§ **Work item**: Output the entries below exactly, from the first line to the line holding "2019-04-12 00:40 |", both included.

════════

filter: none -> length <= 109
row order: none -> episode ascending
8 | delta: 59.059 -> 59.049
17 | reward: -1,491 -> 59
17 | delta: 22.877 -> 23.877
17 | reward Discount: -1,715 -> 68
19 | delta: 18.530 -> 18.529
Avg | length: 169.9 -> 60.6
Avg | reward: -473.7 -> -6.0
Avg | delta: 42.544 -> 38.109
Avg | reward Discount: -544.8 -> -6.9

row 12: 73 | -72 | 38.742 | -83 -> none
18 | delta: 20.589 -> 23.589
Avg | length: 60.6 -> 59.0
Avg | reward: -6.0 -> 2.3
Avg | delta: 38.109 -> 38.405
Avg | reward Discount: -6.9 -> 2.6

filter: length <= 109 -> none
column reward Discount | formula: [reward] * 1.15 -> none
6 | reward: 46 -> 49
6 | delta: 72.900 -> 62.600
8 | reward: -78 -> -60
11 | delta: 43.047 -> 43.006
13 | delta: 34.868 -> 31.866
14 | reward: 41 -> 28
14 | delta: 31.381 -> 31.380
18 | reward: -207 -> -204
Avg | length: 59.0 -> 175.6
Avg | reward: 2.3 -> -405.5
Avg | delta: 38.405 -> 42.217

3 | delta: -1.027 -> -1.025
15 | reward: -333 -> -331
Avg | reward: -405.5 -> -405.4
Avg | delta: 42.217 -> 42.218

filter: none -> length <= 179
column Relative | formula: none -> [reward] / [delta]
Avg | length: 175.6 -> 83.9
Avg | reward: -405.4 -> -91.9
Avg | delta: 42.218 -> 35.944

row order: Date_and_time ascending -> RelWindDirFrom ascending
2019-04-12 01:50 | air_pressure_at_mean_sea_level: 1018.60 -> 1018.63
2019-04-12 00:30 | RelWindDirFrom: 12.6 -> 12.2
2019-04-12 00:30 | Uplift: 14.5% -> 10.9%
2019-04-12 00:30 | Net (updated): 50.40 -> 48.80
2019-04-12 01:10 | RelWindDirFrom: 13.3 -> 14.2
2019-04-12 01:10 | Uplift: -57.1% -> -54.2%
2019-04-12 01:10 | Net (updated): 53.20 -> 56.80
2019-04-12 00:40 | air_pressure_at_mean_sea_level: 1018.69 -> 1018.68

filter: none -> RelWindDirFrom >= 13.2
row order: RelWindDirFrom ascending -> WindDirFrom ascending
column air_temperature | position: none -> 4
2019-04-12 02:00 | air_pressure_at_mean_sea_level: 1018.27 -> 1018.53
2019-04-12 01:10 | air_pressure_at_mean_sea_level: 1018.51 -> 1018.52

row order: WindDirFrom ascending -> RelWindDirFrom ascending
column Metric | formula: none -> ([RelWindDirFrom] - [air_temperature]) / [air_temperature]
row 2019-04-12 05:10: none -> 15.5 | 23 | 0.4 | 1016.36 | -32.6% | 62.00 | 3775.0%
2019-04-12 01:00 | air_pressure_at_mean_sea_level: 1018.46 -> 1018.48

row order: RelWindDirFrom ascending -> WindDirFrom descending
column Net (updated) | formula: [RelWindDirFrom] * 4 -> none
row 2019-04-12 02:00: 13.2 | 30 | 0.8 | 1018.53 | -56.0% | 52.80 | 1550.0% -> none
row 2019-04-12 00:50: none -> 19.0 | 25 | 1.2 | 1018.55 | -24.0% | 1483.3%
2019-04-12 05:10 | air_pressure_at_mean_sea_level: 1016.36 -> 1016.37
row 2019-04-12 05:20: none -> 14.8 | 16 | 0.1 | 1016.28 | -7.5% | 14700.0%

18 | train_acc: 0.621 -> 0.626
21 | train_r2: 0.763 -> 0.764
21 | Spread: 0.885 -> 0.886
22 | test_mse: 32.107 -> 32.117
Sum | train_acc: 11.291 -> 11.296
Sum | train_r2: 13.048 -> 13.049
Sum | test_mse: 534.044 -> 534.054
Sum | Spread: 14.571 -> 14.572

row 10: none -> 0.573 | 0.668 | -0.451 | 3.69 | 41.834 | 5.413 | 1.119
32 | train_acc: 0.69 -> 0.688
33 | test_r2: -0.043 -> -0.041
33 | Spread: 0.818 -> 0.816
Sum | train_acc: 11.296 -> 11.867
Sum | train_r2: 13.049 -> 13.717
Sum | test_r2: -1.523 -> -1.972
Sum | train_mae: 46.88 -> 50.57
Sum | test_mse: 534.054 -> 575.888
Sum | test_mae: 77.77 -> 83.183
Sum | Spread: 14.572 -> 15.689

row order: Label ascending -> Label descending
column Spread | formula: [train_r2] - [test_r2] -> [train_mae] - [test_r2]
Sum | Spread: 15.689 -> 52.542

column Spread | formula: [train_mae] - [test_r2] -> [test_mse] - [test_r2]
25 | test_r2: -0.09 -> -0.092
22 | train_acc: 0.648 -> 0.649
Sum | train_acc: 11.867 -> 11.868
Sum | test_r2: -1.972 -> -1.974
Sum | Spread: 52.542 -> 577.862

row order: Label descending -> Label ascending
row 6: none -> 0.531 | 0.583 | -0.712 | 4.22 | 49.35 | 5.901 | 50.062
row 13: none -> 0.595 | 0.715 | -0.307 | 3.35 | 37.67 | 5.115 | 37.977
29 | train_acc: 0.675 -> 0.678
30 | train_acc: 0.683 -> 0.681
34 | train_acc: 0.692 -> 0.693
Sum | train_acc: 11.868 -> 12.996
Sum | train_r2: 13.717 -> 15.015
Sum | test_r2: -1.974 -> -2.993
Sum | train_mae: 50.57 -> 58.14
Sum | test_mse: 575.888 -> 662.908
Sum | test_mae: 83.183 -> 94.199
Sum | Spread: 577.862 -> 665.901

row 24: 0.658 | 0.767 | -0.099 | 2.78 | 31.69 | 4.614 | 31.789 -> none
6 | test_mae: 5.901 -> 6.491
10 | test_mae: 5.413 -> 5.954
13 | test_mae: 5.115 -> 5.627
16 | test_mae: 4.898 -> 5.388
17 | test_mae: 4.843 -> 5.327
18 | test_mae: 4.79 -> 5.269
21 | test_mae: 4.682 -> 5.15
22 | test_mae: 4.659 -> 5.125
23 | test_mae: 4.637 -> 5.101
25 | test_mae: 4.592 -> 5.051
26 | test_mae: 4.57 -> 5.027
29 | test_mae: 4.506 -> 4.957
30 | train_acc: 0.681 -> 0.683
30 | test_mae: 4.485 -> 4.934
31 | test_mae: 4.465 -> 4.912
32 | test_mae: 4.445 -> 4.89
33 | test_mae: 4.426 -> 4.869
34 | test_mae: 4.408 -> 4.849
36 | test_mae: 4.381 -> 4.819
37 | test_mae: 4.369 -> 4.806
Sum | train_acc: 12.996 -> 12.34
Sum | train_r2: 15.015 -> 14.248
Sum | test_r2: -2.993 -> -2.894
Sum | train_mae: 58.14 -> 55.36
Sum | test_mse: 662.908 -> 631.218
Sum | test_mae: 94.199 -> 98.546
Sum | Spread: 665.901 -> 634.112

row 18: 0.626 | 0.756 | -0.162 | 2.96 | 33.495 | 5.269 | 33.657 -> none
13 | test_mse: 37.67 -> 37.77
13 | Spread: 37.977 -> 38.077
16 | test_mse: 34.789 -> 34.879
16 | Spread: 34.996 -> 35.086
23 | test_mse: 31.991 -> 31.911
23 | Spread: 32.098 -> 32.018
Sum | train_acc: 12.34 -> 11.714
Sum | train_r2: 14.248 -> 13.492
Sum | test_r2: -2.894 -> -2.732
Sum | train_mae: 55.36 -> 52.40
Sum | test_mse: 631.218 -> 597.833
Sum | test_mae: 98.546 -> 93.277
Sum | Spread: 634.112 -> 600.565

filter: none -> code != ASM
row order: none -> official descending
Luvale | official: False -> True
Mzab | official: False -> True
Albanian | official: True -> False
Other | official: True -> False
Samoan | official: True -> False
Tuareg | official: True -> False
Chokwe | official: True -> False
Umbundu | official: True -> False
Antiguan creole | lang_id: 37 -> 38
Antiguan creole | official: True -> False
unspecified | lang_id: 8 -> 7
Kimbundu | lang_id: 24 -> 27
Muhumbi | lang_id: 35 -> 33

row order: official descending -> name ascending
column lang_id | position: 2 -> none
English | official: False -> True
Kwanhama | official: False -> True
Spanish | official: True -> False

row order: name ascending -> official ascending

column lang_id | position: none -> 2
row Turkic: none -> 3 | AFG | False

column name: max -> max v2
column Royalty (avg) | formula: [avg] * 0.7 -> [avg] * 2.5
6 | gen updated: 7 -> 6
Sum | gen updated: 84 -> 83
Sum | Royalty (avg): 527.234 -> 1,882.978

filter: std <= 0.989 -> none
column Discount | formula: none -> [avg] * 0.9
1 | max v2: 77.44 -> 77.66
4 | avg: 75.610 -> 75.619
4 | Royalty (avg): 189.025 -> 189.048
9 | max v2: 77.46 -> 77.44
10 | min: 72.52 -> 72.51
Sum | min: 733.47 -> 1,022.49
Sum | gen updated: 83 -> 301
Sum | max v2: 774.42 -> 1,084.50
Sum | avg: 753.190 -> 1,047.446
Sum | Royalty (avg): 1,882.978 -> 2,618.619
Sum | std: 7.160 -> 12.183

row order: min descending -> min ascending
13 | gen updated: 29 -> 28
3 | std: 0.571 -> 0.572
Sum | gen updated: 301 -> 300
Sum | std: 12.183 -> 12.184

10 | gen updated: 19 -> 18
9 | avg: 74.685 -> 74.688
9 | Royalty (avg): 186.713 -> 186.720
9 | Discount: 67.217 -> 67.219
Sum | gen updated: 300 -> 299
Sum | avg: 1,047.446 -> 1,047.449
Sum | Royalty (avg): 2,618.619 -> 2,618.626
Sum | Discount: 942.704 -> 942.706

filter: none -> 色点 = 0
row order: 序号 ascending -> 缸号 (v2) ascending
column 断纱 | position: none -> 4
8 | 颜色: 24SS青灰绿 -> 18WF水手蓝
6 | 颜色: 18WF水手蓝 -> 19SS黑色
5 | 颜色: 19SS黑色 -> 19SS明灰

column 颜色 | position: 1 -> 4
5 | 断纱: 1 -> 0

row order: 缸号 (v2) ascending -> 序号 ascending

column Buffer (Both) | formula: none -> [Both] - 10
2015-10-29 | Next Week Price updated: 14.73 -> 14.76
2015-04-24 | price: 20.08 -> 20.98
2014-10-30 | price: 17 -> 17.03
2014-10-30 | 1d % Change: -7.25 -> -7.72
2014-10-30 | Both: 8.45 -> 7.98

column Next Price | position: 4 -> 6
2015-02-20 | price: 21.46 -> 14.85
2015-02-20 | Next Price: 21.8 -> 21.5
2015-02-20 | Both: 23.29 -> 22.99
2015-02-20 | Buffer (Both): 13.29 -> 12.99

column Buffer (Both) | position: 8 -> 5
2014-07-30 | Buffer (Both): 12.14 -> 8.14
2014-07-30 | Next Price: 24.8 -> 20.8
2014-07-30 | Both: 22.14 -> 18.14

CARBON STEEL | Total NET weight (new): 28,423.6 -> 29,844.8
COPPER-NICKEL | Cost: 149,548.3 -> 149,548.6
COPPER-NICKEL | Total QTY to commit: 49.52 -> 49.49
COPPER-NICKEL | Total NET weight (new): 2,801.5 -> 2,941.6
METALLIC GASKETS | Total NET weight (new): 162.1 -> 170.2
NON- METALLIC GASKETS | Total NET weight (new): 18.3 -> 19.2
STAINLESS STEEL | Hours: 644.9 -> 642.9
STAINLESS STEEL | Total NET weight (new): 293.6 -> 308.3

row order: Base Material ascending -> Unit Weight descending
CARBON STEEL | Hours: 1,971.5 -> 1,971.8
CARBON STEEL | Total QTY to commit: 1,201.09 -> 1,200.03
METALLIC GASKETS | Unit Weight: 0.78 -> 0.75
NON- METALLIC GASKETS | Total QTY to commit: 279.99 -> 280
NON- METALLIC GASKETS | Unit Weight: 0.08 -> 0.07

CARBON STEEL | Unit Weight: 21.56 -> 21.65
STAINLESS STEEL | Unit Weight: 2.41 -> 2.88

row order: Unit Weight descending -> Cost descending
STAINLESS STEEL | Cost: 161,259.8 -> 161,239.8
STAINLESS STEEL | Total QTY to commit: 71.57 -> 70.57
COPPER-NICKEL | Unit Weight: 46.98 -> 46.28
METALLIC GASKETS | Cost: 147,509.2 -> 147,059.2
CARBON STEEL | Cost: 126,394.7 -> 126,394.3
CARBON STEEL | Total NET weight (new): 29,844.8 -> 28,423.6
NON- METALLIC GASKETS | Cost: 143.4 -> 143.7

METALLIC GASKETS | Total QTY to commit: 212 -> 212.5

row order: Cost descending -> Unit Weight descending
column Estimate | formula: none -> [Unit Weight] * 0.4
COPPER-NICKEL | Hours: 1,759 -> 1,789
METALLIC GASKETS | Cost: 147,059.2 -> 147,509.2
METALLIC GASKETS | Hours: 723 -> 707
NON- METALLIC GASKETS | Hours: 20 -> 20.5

════════

§ **Answer for this exercise**:
filter: none -> length <= 109
row order: none -> episode ascending
8 | delta: 59.059 -> 59.049
17 | reward: -1,491 -> 59
17 | delta: 22.877 -> 23.877
17 | reward Discount: -1,715 -> 68
19 | delta: 18.530 -> 18.529
Avg | length: 169.9 -> 60.6
Avg | reward: -473.7 -> -6.0
Avg | delta: 42.544 -> 38.109
Avg | reward Discount: -544.8 -> -6.9

row 12: 73 | -72 | 38.742 | -83 -> none
18 | delta: 20.589 -> 23.589
Avg | length: 60.6 -> 59.0
Avg | reward: -6.0 -> 2.3
Avg | delta: 38.109 -> 38.405
Avg | reward Discount: -6.9 -> 2.6

filter: length <= 109 -> none
column reward Discount | formula: [reward] * 1.15 -> none
6 | reward: 46 -> 49
6 | delta: 72.900 -> 62.600
8 | reward: -78 -> -60
11 | delta: 43.047 -> 43.006
13 | delta: 34.868 -> 31.866
14 | reward: 41 -> 28
14 | delta: 31.381 -> 31.380
18 | reward: -207 -> -204
Avg | length: 59.0 -> 175.6
Avg | reward: 2.3 -> -405.5
Avg | delta: 38.405 -> 42.217

3 | delta: -1.027 -> -1.025
15 | reward: -333 -> -331
Avg | reward: -405.5 -> -405.4
Avg | delta: 42.217 -> 42.218

filter: none -> length <= 179
column Relative | formula: none -> [reward] / [delta]
Avg | length: 175.6 -> 83.9
Avg | reward: -405.4 -> -91.9
Avg | delta: 42.218 -> 35.944

row order: Date_and_time ascending -> RelWindDirFrom ascending
2019-04-12 01:50 | air_pressure_at_mean_sea_level: 1018.60 -> 1018.63
2019-04-12 00:30 | RelWindDirFrom: 12.6 -> 12.2
2019-04-12 00:30 | Uplift: 14.5% -> 10.9%
2019-04-12 00:30 | Net (updated): 50.40 -> 48.80
2019-04-12 01:10 | RelWindDirFrom: 13.3 -> 14.2
2019-04-12 01:10 | Uplift: -57.1% -> -54.2%
2019-04-12 01:10 | Net (updated): 53.20 -> 56.80
2019-04-12 00:40 | air_pressure_at_mean_sea_level: 1018.69 -> 1018.68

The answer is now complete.